Meeting notes, summaries, action items, and user stories were already structured in a way that supported real execution. Instead of treating the meeting as the first step in a longer documentation workflow, EverCommerce could treat it as the moment where the work itself started getting formed.
That is especially important in product organizations, where the gap between discussion and delivery often shows up as rework. Every time a PM has to reconstruct context later, there is a chance something gets lost, softened, or delayed.
“Earmark transforms planning calls straight into PRDs and JIRA tickets.”
That is the EverCommerce story in one sentence. The meetings did not just produce notes. They produced momentum.
Documentation time dropped materially
The biggest practical outcome was the reduction in administrative overhead.
One of the strongest customer quotes estimated that the admin time spent on recaps, documentation, and user-story creation had dropped by roughly 75 percent. That is a major shift for any product team. It means less time spent cleaning up after meetings and more time available for prioritization, customer understanding, decision-making, and execution.
“My admin time spent in these areas has probably decreased by 75 percent.”
For teams operating at speed, that recovered time matters. It is the difference between spending the afternoon copying context between tools and spending it pushing product work forward.
The workflow started to feel indispensable
The most important signal may not have been a metric. It was how people described the product once it became part of their workflow.
The language from users suggested that Earmark was moving beyond “helpful tool” territory and becoming embedded in how the work actually happened. That is a strong signal in any customer story, especially for software aimed at daily-use product workflows.
When people start describing a product as something they would struggle to work without, it usually means it has crossed the line from novelty to necessity.
“An indispensable PM tool that saves hours of documentation.”
For EverCommerce, that mattered because the real benchmark was never whether Earmark could generate a nice summary. It was whether it could become part of the operating rhythm of the team.
Why it mattered for EverCommerce
For a company like EverCommerce, product teams operate in an environment where speed, clarity, and execution quality all matter. Meetings are unavoidable, but the administrative tax that follows them should not be.
Earmark helped reduce that tax.
Instead of product conversations ending in scattered notes and delayed follow-through, meetings could feed directly into structured deliverables. That shortened the path from discussion to action. It also reduced the amount of repetitive translation product managers typically do between stakeholders, product artifacts, and engineering execution.

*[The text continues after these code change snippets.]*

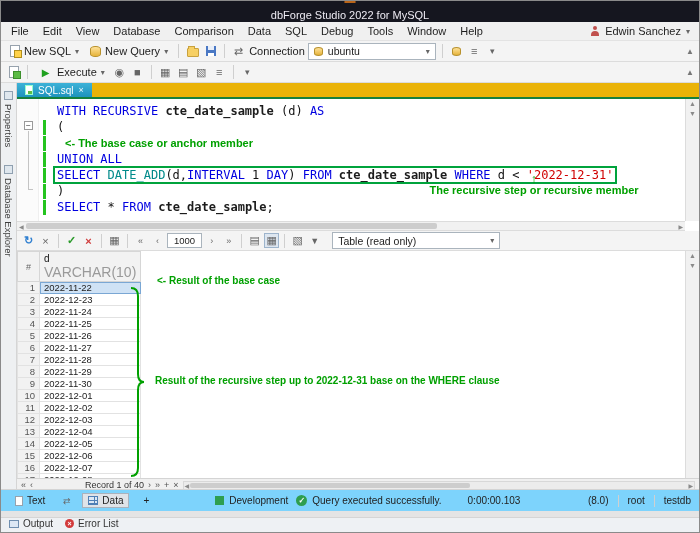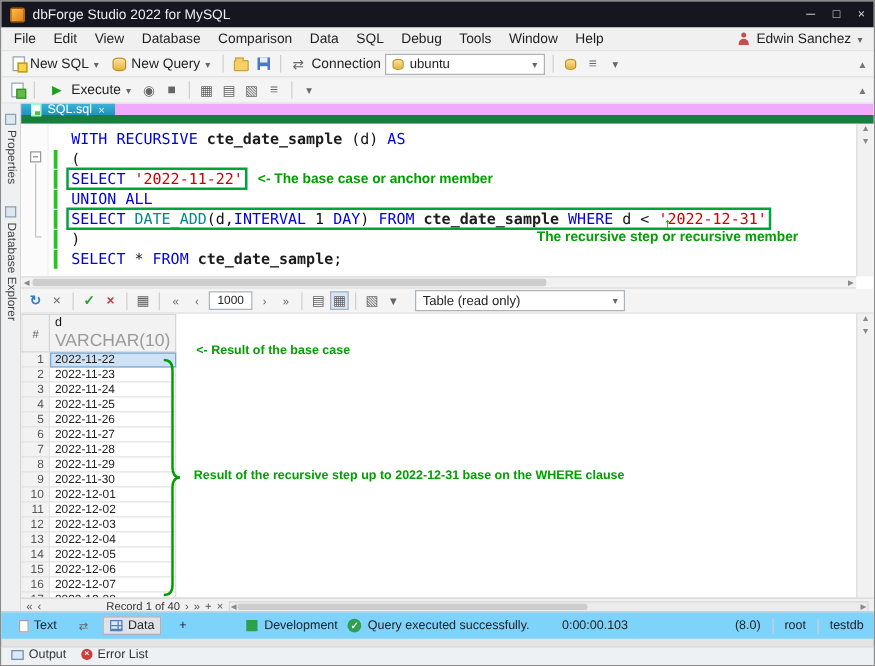--- a/index.html
+++ b/index.html
@@ -2,21 +2,21 @@
 <html><head>
 <meta charset="utf-8">
 <style>
   * { box-sizing: border-box; margin: 0; padding: 0; }
   body { background:#fff; font-family:"Liberation Sans",sans-serif; }
   .app { position:relative; width:700px; height:533px; border:1px solid #8a8a8a;
          background:#e4e4e4; overflow:hidden; font-family:"Liberation Sans",sans-serif; }
 
   
   .titlebar { position:absolute; left:0; top:0; right:0; height:21px; background:#15161f;
-              color:#eceaf2; display:flex; align-items:center; gap:6px; padding:0 7px; }
+              color:#eceaf2; display:flex; align-items:center; gap:6px; padding:0 18px;flex-direction:column; }
   .appico { width:12px; height:12px; border-radius:2px;
             background:linear-gradient(135deg,#ffc33d,#e07a1f); border:1px solid #b9651a; }
   .titlebar .title { font-size:11px; }
   .win-controls { margin-left:auto; display:flex; gap:14px; font-size:10px; color:#d8d8de; }
   .win-controls span { cursor:default; }
 
   
   .menubar { position:absolute; top:21px; left:0; right:0; height:19px; background:#f0f0f0;
              display:flex; align-items:center; padding:0 3px; border-bottom:1px solid #e3e3e3; }
   .menu-items { display:flex;align-items:center; }
@@ -72,22 +72,22 @@
   .main { position:absolute; top:82px; left:0; right:0; bottom:43px; background:#fff; }
   .side-tabs { position:absolute; left:0; top:0; width:16px; bottom:0; background:#eef0f2;
                border-right:1px solid #d5d5d5; display:flex; flex-direction:column; gap:10px; padding-top:4px; }
   .side-tab { writing-mode:vertical-rl; font-size:9.5px; color:#3d3d3d; display:flex;
               align-items:center; gap:4px; padding:4px 1px; }
   .side-ico { width:9px; height:9px; border:1px solid #8fa0b0; background:#dfe7ee; }
 
   .content { position:absolute; left:16px; right:0; top:0; bottom:0; background:#fff; }
 
   
-  .tabstrip { position:absolute; top:0; left:0; right:0; height:16px; background:#f0abfc;
-              border-bottom:7px solid #15803d; display:flex;text-align:center; }
+  .tabstrip { position:absolute; top:0; left:0; right:0; height:16px; background:#eab308;
+              border-bottom:2px solid #15803d; display:flex;text-align:center; }
   .doc-tab { display:flex; align-items:center; gap:5px; padding:0 8px; font-size:10px;
              background:linear-gradient(#3db2d8,#1d93bd); color:#fff; }
   .tab-ico { width:8px; height:10px; background:#fff; border:1px solid #9fc; position:relative; }
   .tab-ico::after { content:""; position:absolute; right:0; bottom:0; width:4px; height:3px; background:#5dbb46; }
   .tab-close { font-size:9px; color:#eaf6fb; }
 
   
   .editor { position:absolute; top:16px; left:0; right:14px; height:122px; background:#fff; overflow:hidden; }
   .gutter { position:absolute; left:0; top:0; width:22px; bottom:0; background:#fbfbfb;
             border-right:1px solid #efefef; }
@@ -167,21 +167,21 @@
   .vtab { display:flex; align-items:center; gap:4px; padding:2px 6px; }
   .vtab.active { background:#dfe3e8; border:1px solid #a9b2bd; padding:1px 5px; }
   .mini-grid { width:10px; height:9px; background:
       linear-gradient(#4f7fb5,#4f7fb5) 0 3px/10px 1px no-repeat,
       linear-gradient(#4f7fb5,#4f7fb5) 0 6px/10px 1px no-repeat,
       linear-gradient(#4f7fb5,#4f7fb5) 5px 0/1px 9px no-repeat, #dce8f5;
       border:1px solid #4f7fb5; }
   .devsq { width:9px; height:9px; background:#2e9e4f; }
   .okcirc { width:11px; height:11px; border-radius:50%; background:#2e9e4f; color:#fff;
             font-size:8px; line-height:11px; text-align:center; font-weight:bold; }
-  .env { margin-left:34px; display:flex; align-items:center; gap:5px; }
+  .env { margin-left:52px; display:flex; align-items:center; gap:5px; }
   .msg { display:flex; align-items:center; gap:5px; }
   .dur { margin-left:18px; }
   .sright { margin-left:auto; display:flex; align-items:center; gap:9px; }
   .ssep { width:1px; height:12px; background:#d0d0d0; }
 
   
   .outbar { position:absolute; left:0; right:0; bottom:0; height:15px; background:#eef1f4;
             border-top:1px solid #d5d5d5; display:flex; align-items:flex-start; gap:12px;
             padding:0 8px; font-size:10px; color:#333; }
   .btab { display:flex; align-items:center; gap:4px; }
@@ -306,21 +306,21 @@
       </div>
 
       <div class="editor">
         <div class="gutter"></div>
         <div class="fold-box">−</div>
         <div class="fold-line"></div>
         <div class="fold-tick"></div>
         <div class="code-lines">
             <div class="code-line"><span class="chg"></span><span class="seg"><span class="t-kw">WITH RECURSIVE</span><span class="t-pl"> </span><span class="t-id">cte_date_sample</span><span class="t-pl"> (d) </span><span class="t-kw">AS</span></span></div>
             <div class="code-line"><span class="chg on"></span><span class="seg"><span class="t-pl">(</span></span></div>
-            <div class="code-line"><span class="chg on"></span><span class="seg boxed"><span class="t-kw">SELECT</span><span class="t-pl"> </span><span class="t-str">'2022-11-22'</span></span><span class="code-note">&lt;- The base case or anchor member</span></div>
+            <div class="code-line"><span class="chg on"></span><span class="code-note">&lt;- The base case or anchor member</span></div>
             <div class="code-line"><span class="chg on"></span><span class="seg"><span class="t-kw">UNION ALL</span></span></div>
             <div class="code-line"><span class="chg on"></span><span class="seg boxed"><span class="t-kw">SELECT</span><span class="t-pl"> </span><span class="t-fn">DATE_ADD</span><span class="t-pl">(d,</span><span class="t-kw">INTERVAL</span><span class="t-pl"> 1 </span><span class="t-kw">DAY</span><span class="t-pl">) </span><span class="t-kw">FROM</span><span class="t-pl"> </span><span class="t-id">cte_date_sample</span><span class="t-pl"> </span><span class="t-kw">WHERE</span><span class="t-pl"> d &lt; </span><span class="t-str">'2022-12-31'</span></span></div>
             <div class="code-line"><span class="chg on"></span><span class="seg"><span class="t-pl">)</span></span></div>
             <div class="code-line"><span class="chg on"></span><span class="seg"><span class="t-kw">SELECT</span><span class="t-pl"> * </span><span class="t-kw">FROM</span><span class="t-pl"> </span><span class="t-id">cte_date_sample</span><span class="t-pl">;</span></span></div>
           </div>
         <div class="annot2">
           <span class="arrow">↑</span>
           <span>The recursive step or recursive member</span>
         </div>
       </div>
@@ -375,21 +375,21 @@
               </th>
             </tr>
           </thead>
           <tbody>
               <tr>
                 <td class="rn">1</td>
                 <td class="dv sel">2022-11-22</td>
               </tr>
               <tr>
                 <td class="rn">2</td>
-                <td class="dv">2022-11-23</td>
+                <td class="dv">2022-12-23</td>
               </tr>
               <tr>
                 <td class="rn">3</td>
                 <td class="dv">2022-11-24</td>
               </tr>
               <tr>
                 <td class="rn">4</td>
                 <td class="dv">2022-11-25</td>
               </tr>
               <tr>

The result was a simpler workflow: less cleanup, less context switching, and more forward motion.
“Not just another AI tool. Not just meeting transcription. An indispensable part of how product work gets done.”
That framing captures why the story is compelling. EverCommerce was not adopting Earmark just to improve meeting hygiene. The product was creating leverage inside a role that is often buried in coordination overhead.
The takeaway
EverCommerce’s experience points to a broader truth about AI in product organizations.
The real opportunity is not just summarizing what happened in a meeting. It is eliminating the work that meetings usually create afterward.
That is where Earmark stood out.
By helping EverCommerce turn conversations into recaps, requirements, user stories, PRDs, and Jira-ready outputs, Earmark reduced documentation overhead while increasing the usefulness of what came out of each meeting. The result was more presence in the room, less admin after the fact, and a workflow that quickly became hard to imagine working without.
“From planning calls to PRDs and JIRA tickets.”
That is the promise in its simplest form.
And in EverCommerce’s case, it appears to be exactly what the team was looking for.